O movimento vai além da simples expansão da capacidade de armazenamento. A construção em Campinas é uma aposta estratégica na infraestrutura que sustentará a próxima década de inovação em IA na região. Ao adotar a tecnologia de resfriamento líquido em escala — uma novidade no Brasil, segundo a empresa —, a TERRANOVA posiciona-se para atender à demanda energética voraz dos processadores que treinam e rodam os novos modelos de linguagem, um gargalo técnico e ambiental para data centers convencionais.

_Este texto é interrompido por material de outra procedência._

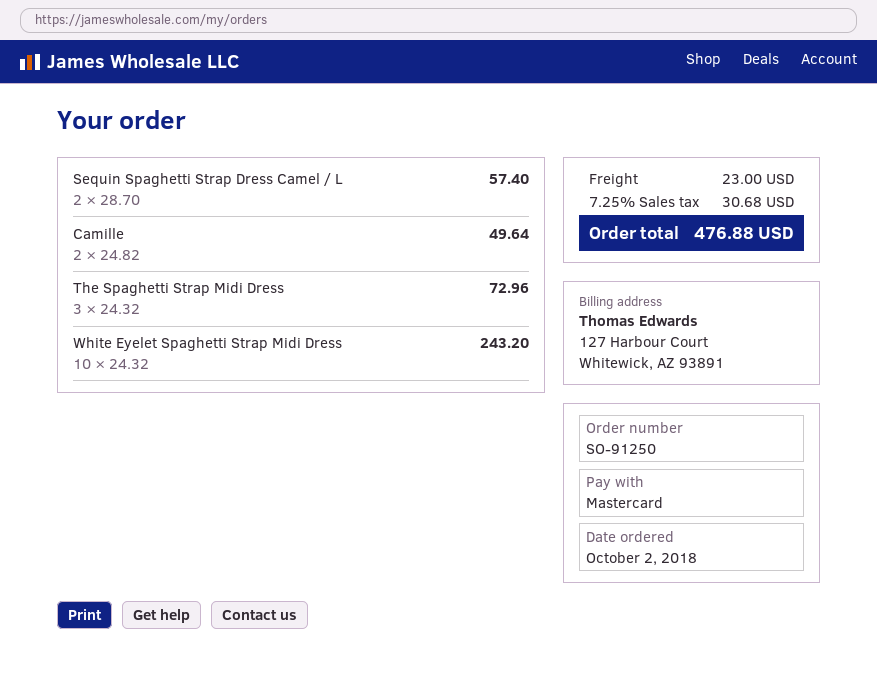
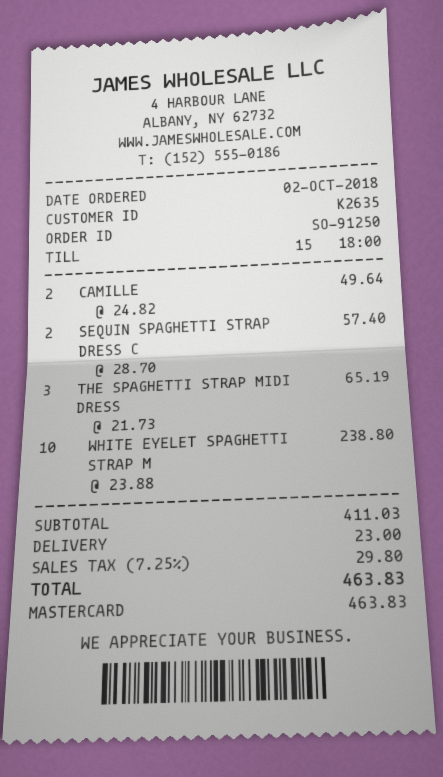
The Spaghetti Strap Midi Dress: 3 x 24.32 = 72.96 -> 3 x 21.73 = 65.19
White Eyelet Spaghetti Strap Midi Dress: 10 x 24.32 = 243.20 -> 10 x 23.88 = 238.80
tax: 7.25% = 30.68 -> 7.25% = 29.80
total: 476.88 -> 463.83

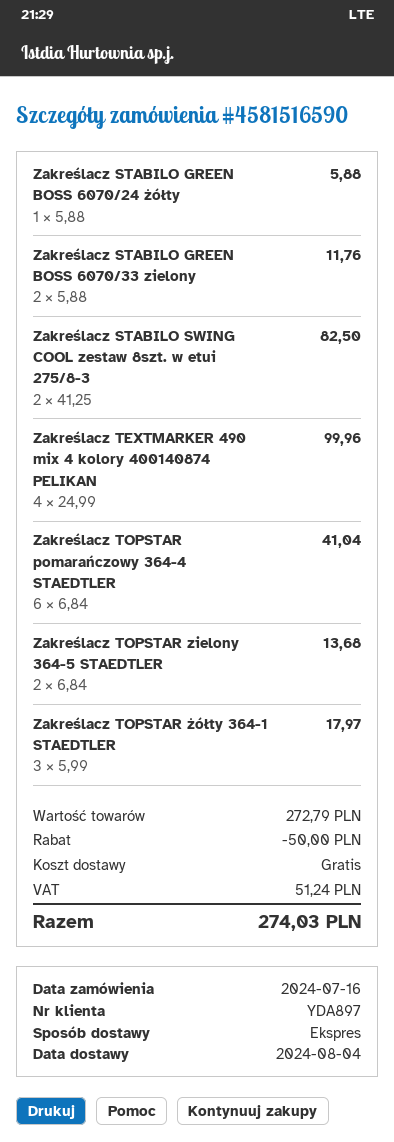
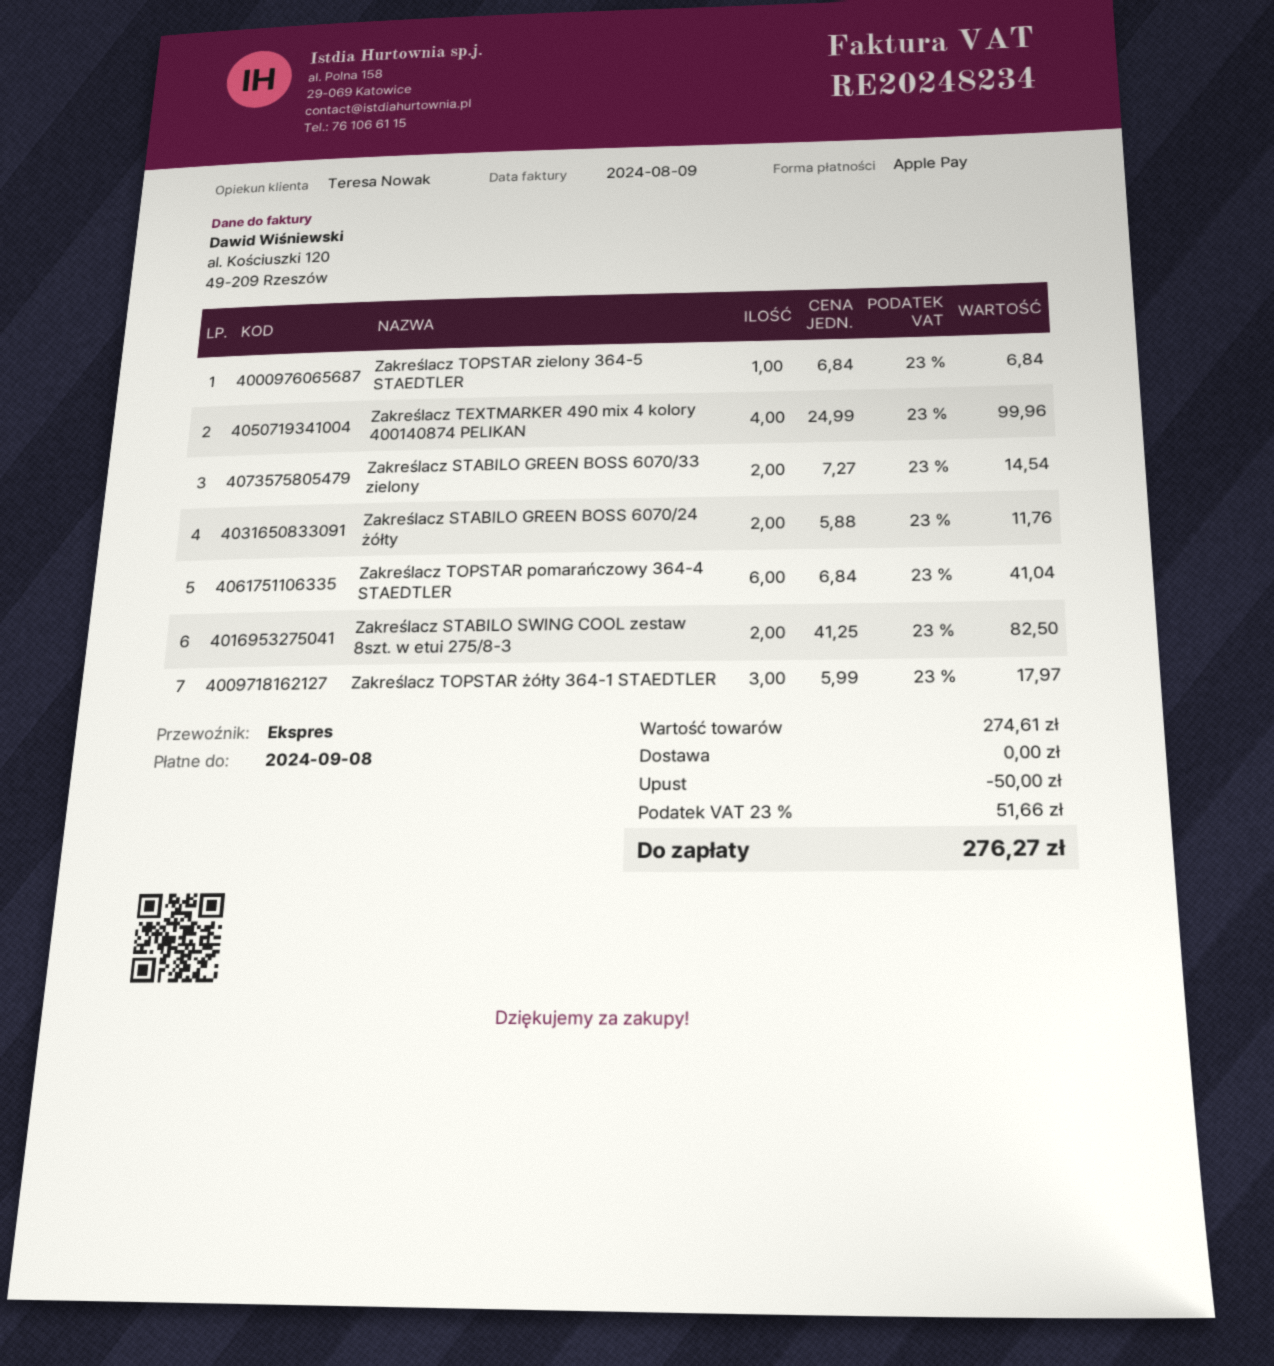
Zakreślacz STABILO GREEN BOSS 6070/24 żółty: 1 x 5.88 = 5.88 -> 2 x 5.88 = 11.76
Zakreślacz STABILO GREEN BOSS 6070/33 zielony: 2 x 5.88 = 11.76 -> 2 x 7.27 = 14.54
Zakreślacz TOPSTAR zielony 364-5 STAEDTLER: 2 x 6.84 = 13.68 -> 1 x 6.84 = 6.84
subtotal: 272.79 -> 274.61
tax: 51.24 -> 51.66
total: 274.03 -> 276.27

A corrida pelo resfriamento
A explosão da IA generativa não é apenas uma revolução de software; é um desafio de hardware e termodinâmica. Os chips de alta performance necessários para processar algoritmos complexos geram um calor que os sistemas de refrigeração a ar tradicionais lutam para dissipar de forma eficiente. A solução adotada pela TERRANOVA, o resfriamento líquido, é vista no setor como a próxima fronteira para data centers de alta densidade. A tecnologia promete não apenas maior eficiência energética, mas também uma drástica redução no consumo de água, alinhando a expansão digital a uma agenda de sustentabilidade.
O eixo Campinas
A escolha de Campinas não é acidental. O município já é um polo consolidado de tecnologia e pesquisa, com mão de obra qualificada e infraestrutura robusta. O projeto, que prevê uma subestação com capacidade inicial de 300 MW, sinaliza a ambição de criar um hub de escala continental, capaz de atrair os "hyperscalers" — gigantes como Amazon, Google e Microsoft — que precisam de capacidade massiva para expandir seus serviços de IA. Este investimento estabelece um novo patamar para a competição por infraestrutura digital na América do Sul.
O início das obras é um marco, mas o sucesso do empreendimento dependerá da sua capacidade de atrair os grandes clientes globais e gerenciar a complexa operação energética. O Campus Campinas funciona como um termômetro para a ambição da região na economia da IA: construir a infraestrutura fundamental para a nova economia digital ou se contentar em ser apenas uma consumidora de tecnologia desenvolvida em outros continentes.